J’ai commencé à le porter à 8 ans. C’était ma décision. Mes parents ne voulaient pas. On s’est obstinés. Depuis que je suis jeune, j’ai une tête de mule [...] Tranquille­ment, mon port du foulard est devenu une revendicat­ion pour le droit des femmes de décider d’habiller leur corps comme bon leur semble. Et ça vaut autant pour les musulmans que chez les non-musulmans.

Pourquoi portez-vous le burkini ?

Pour les mêmes raisons que le hijab. Ma mère a commencé à porter le foulard à l’âge de 36 ans, en montrant un peu sa chevelure. Après la mort de mon père, elle s’est beaucoup rapprochée de la religion. Ça l’a sauvée de la déprime. Elle a un rapport très spirituel et très pacifique à la religion. C’est pour ça que je continue de porter le voile.

Certains disent que le burkini est un symbole de l’islam radical. Qu’en pensez-vous ?

Je pense que c’est faux. Ce n’est pas du prosélytis­me [promotion de la religion] sur la plage. Oui, la façon dont s’habille un individu reflète ses valeurs. Mais il y a autant de raisons de porter le hijab qu’il existe de femmes. On n’arrête pas de nous réduire à un seul modèle, qui existe probableme­nt. Mais de penser qu’on est toutes pareilles, c’est une erreur. Moi, j’ai un piercing dans le nez et les ongles colorés, ce qui n’est pas le cas de toutes les musulmanes.

Le burkini peut-il être un symbole de soumission ?

On voit très bien que je suis loin d’être une femme soumise (rires). Il y a effectivem­ent des musulmans qui tiennent des discours contre la mixité. Ils ne veulent pas que les femmes soient sur les plages. Donc, croyez-moi, s’il y a une femme qui n’est probableme­nt pas radicale, c’est bien celle qui porte le burkini à la plage. Parce qu’elle va à contre-courant de l’idéologie des plus radicaux.

Une photo prise sur une plage à Nice est devenue virale cette semaine.
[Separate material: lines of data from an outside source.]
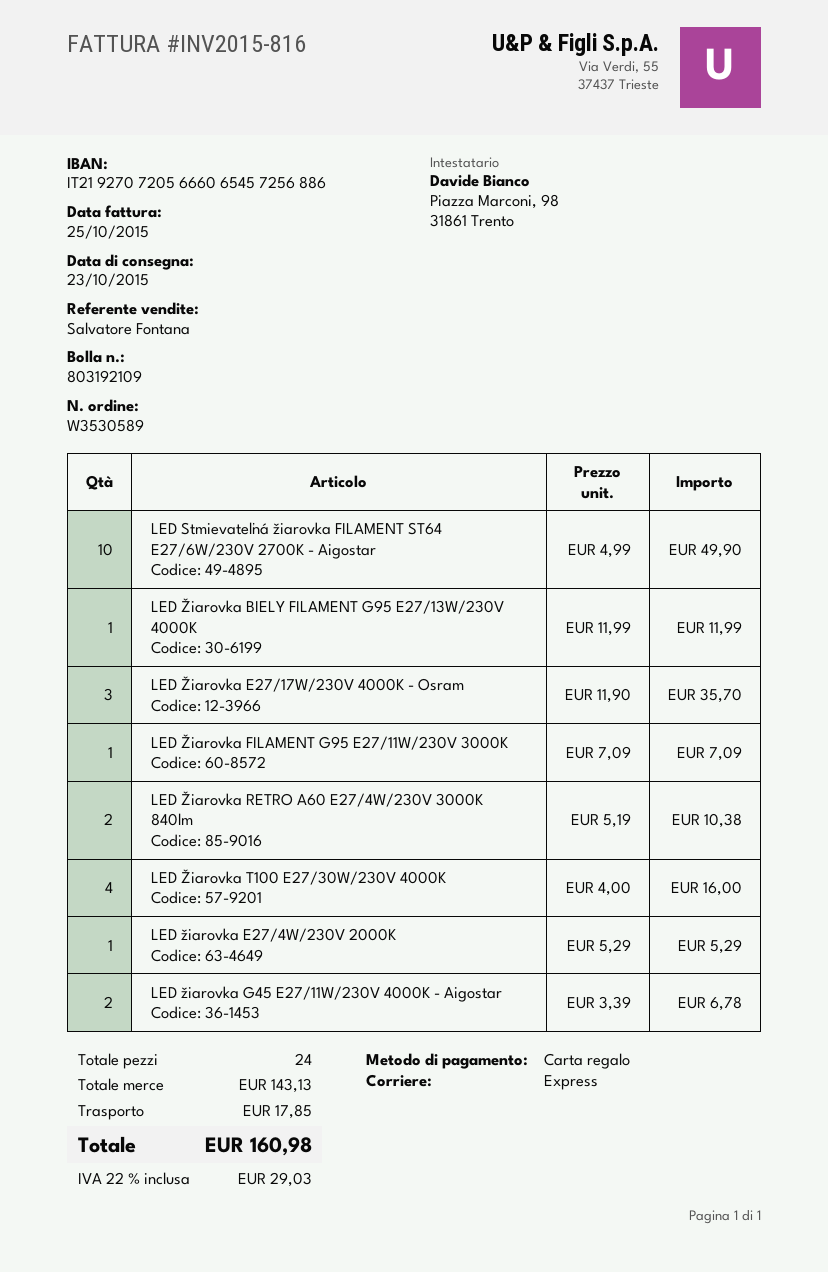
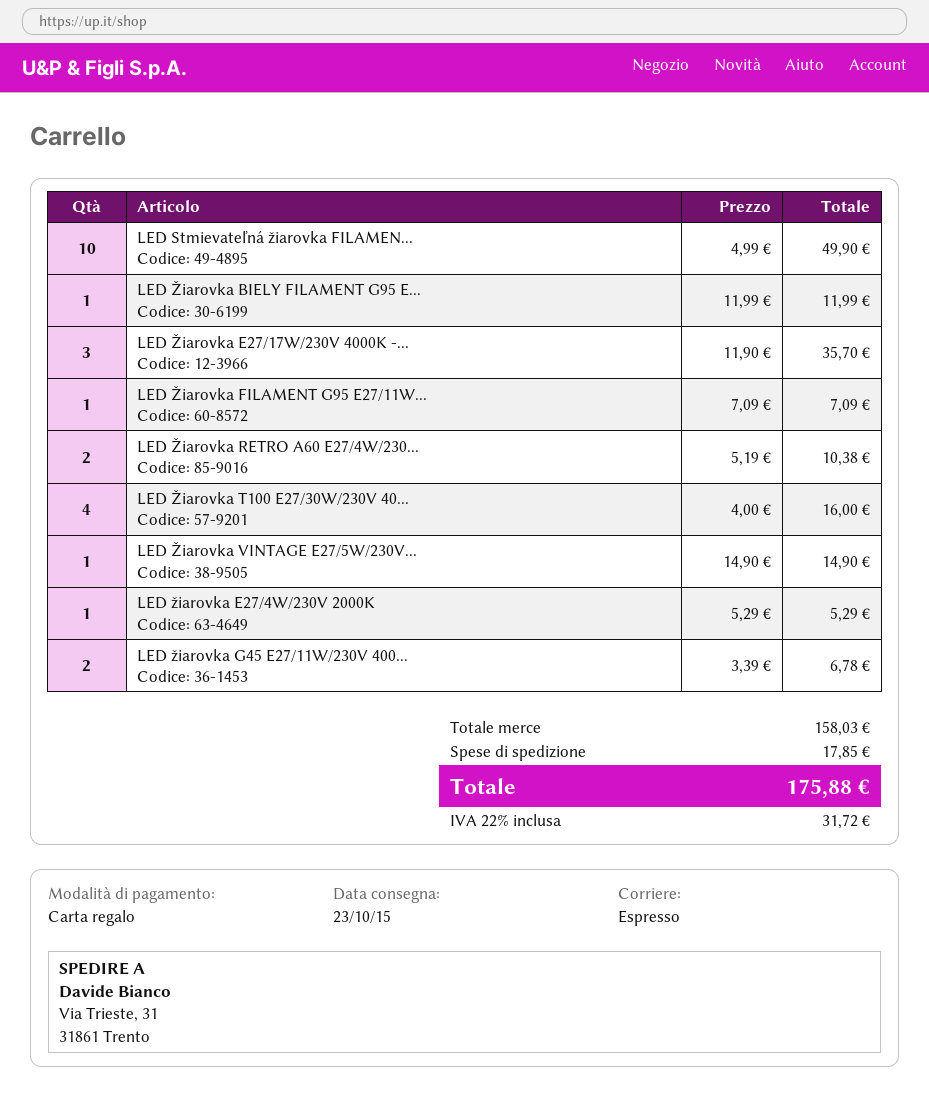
LED Žiarovka VINTAGE E27/5W/230V...: none -> 1 x 14.90 = 14.90
subtotal: 143.13 -> 158.03
tax: 22% = 29.03 -> 22% = 31.72
total: 160.98 -> 175.88

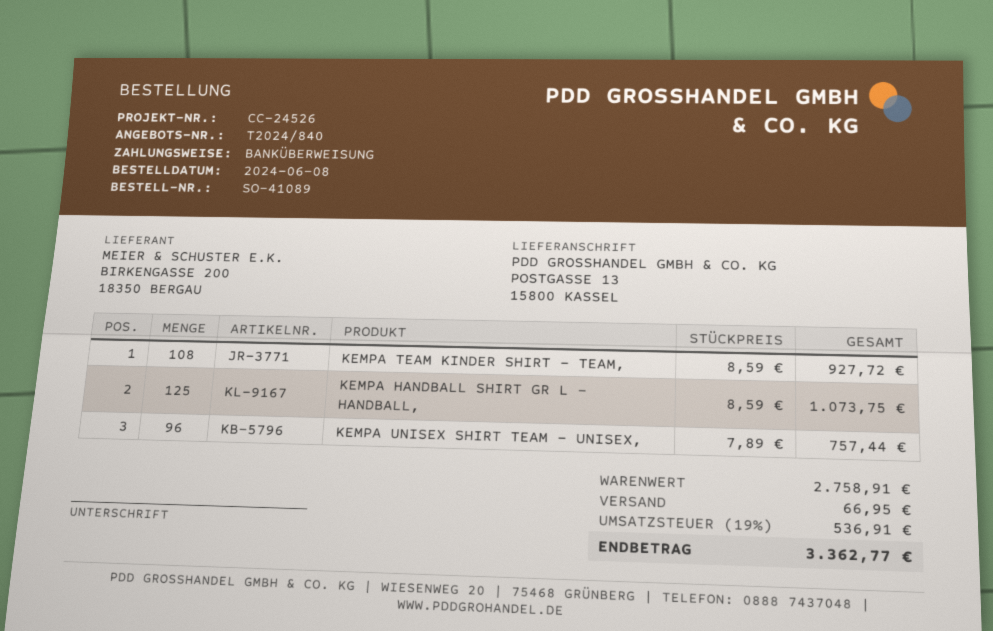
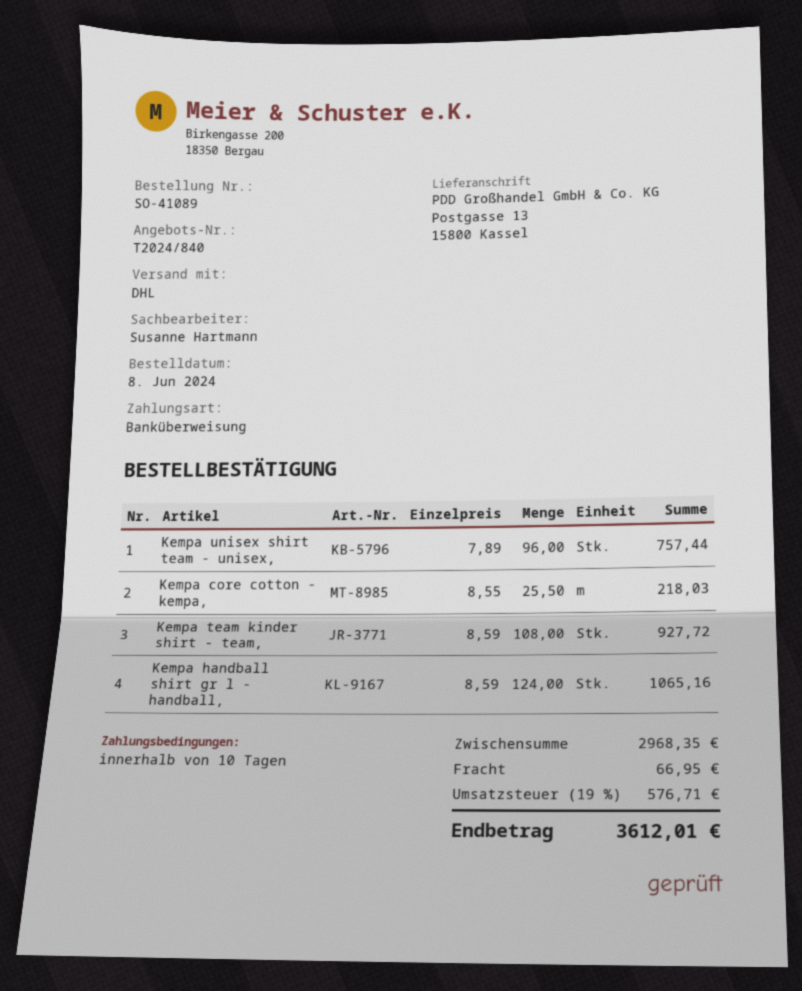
KEMPA HANDBALL SHIRT GR L - HANDBALL,: 125 x 8.59 = 1073.75 -> 124 x 8.59 = 1065.16
Kempa core cotton - kempa,: none -> 25.5 x 8.55 = 218.03
subtotal: 2758.91 -> 2968.35
tax: 19% = 536.91 -> 19% = 576.71
total: 3362.77 -> 3612.01

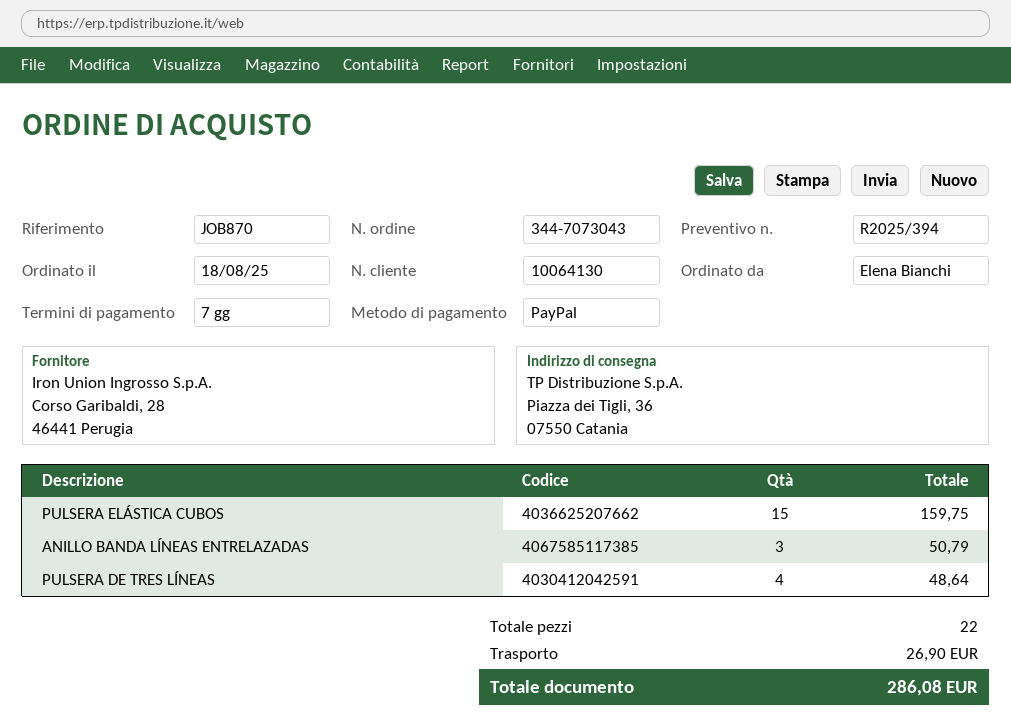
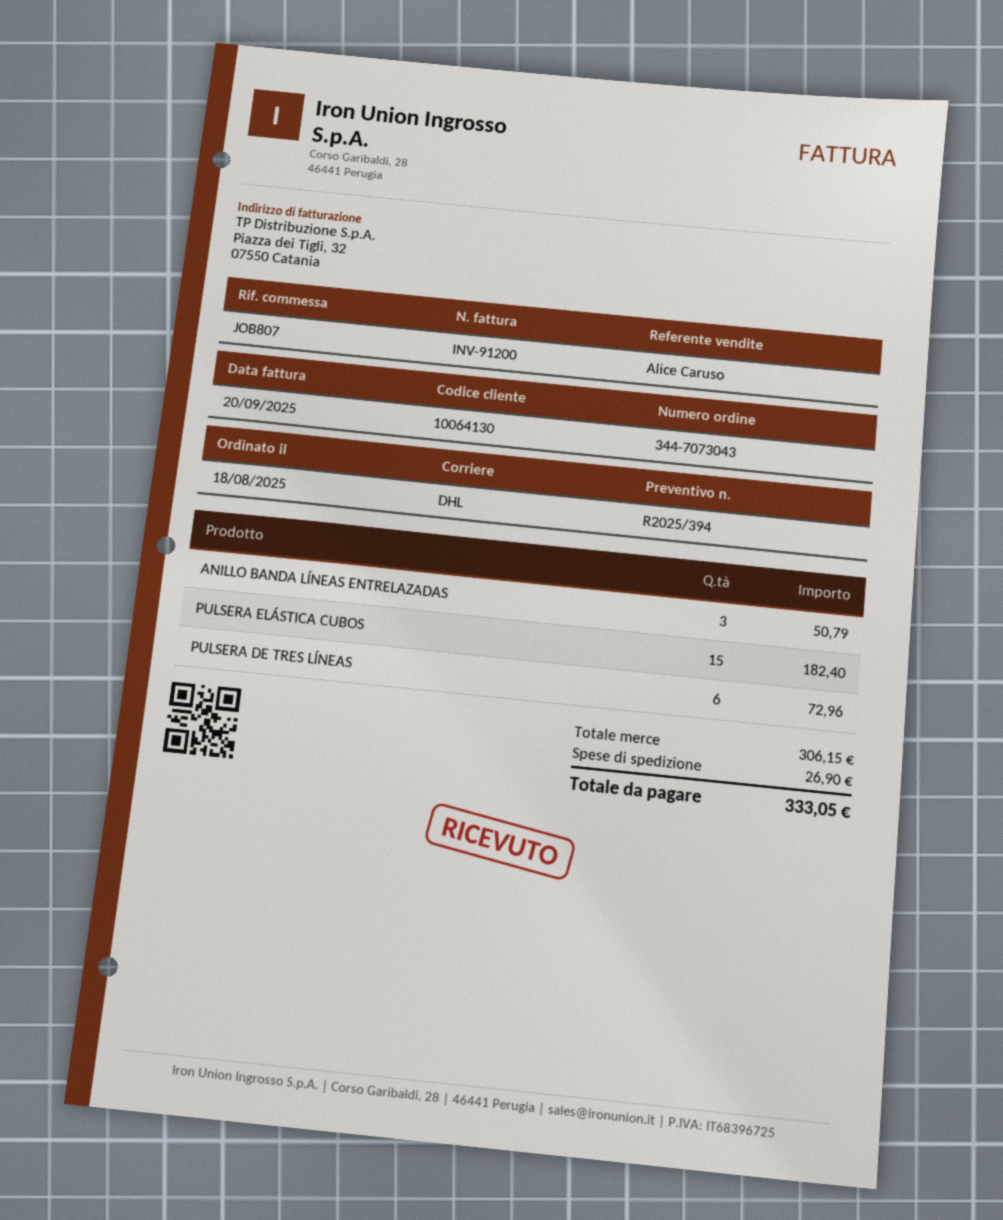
reference: JOB870 -> JOB807
PULSERA ELÁSTICA CUBOS: 15 for 159.75 -> 15 for 182.40
PULSERA DE TRES LÍNEAS: 4 for 48.64 -> 6 for 72.96
total: 286.08 -> 333.05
On y voit une femme retirant sa chemise devant quatre policiers. Comment avez-vous réagi ?

Je suis franchemen­t très fâchée [...] On en est vraiment rendu là? J’en ai pleuré hier. La femme en moi était... Je suis encore très émue (larmes).

Vous vous êtes imaginée à sa place ?

Oui. Ça devient lourd. Des fois, j’aimerais juste arrêter d’exister tellement c’est fatigant [...] J’ai l’impression qu’on traite les musulmanes comme si elles n’étaient pas capables de réfléchir. Non seulement on les paternalis­e, mais on les humilie. C’est complèteme­nt aberrant.

Qu’est-ce qui est fatigant ?

C’est fatigant parce que [les femmes musulmanes], on est les plus identifiab­les en raison du hijab. On est la cible de toute la colère que suscitent les extrémiste­s. On parle de nous comme si ça ne nous faisait rien. On me dit que je suis soumise à mon mari. Mais c’est moi qui subis toutes les conséquenc­es du fait que je sois «soumise». Pendant ce temps, personne n’a obligé le monsieur musulman à raser sa barbe et à se baigner torse nu.